BEGIN DATA EXCERPTS
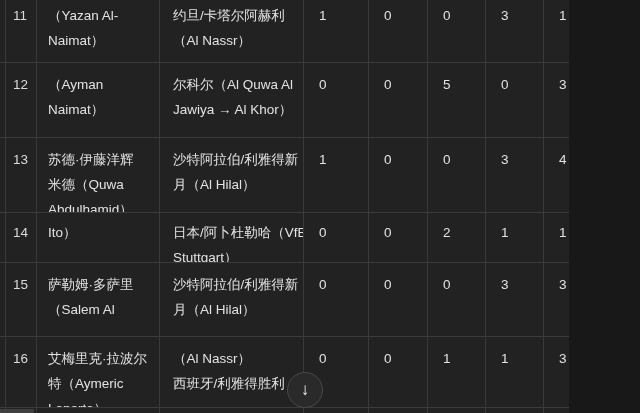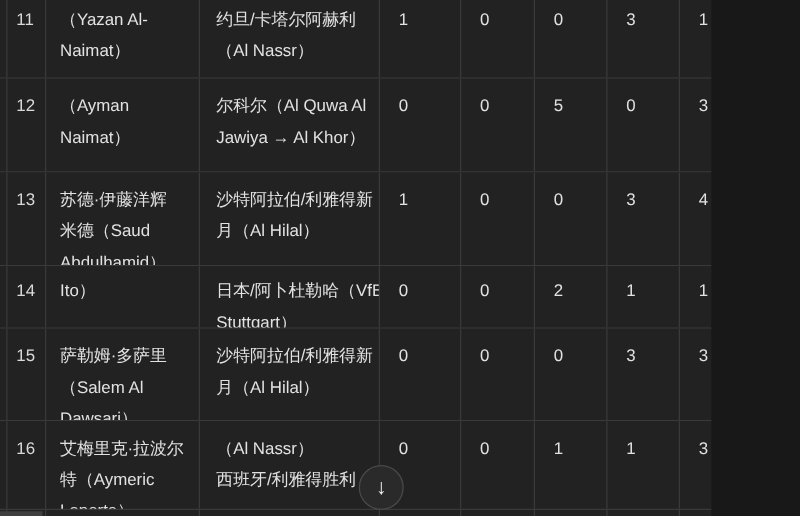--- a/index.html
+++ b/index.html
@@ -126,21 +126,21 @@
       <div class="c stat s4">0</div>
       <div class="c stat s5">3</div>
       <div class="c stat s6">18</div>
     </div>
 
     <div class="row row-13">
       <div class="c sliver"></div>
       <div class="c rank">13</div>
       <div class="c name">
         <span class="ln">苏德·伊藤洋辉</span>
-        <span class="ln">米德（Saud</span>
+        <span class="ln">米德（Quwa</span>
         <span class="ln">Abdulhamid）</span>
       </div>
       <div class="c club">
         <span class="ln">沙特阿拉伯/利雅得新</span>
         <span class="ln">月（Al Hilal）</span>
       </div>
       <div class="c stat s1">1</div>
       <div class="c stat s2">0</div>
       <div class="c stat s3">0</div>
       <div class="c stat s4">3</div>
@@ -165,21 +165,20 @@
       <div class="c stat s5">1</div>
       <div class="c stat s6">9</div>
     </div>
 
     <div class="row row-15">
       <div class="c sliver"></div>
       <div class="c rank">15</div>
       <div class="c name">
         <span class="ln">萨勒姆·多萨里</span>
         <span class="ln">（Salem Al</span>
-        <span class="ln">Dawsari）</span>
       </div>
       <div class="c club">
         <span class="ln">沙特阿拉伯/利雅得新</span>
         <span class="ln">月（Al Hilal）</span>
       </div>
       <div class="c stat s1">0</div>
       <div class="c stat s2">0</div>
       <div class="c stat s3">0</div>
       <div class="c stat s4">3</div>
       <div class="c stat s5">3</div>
END DATA EXCERPTS
Copy out the lines above, from the one holding "-165,21 +165,20 @@" through the final line, with no other lines.

@@ -165,21 +165,20 @@
       <div class="c stat s5">1</div>
       <div class="c stat s6">9</div>
     </div>
 
     <div class="row row-15">
       <div class="c sliver"></div>
       <div class="c rank">15</div>
       <div class="c name">
         <span class="ln">萨勒姆·多萨里</span>
         <span class="ln">（Salem Al</span>
-        <span class="ln">Dawsari）</span>
       </div>
       <div class="c club">
         <span class="ln">沙特阿拉伯/利雅得新</span>
         <span class="ln">月（Al Hilal）</span>
       </div>
       <div class="c stat s1">0</div>
       <div class="c stat s2">0</div>
       <div class="c stat s3">0</div>
       <div class="c stat s4">3</div>
       <div class="c stat s5">3</div>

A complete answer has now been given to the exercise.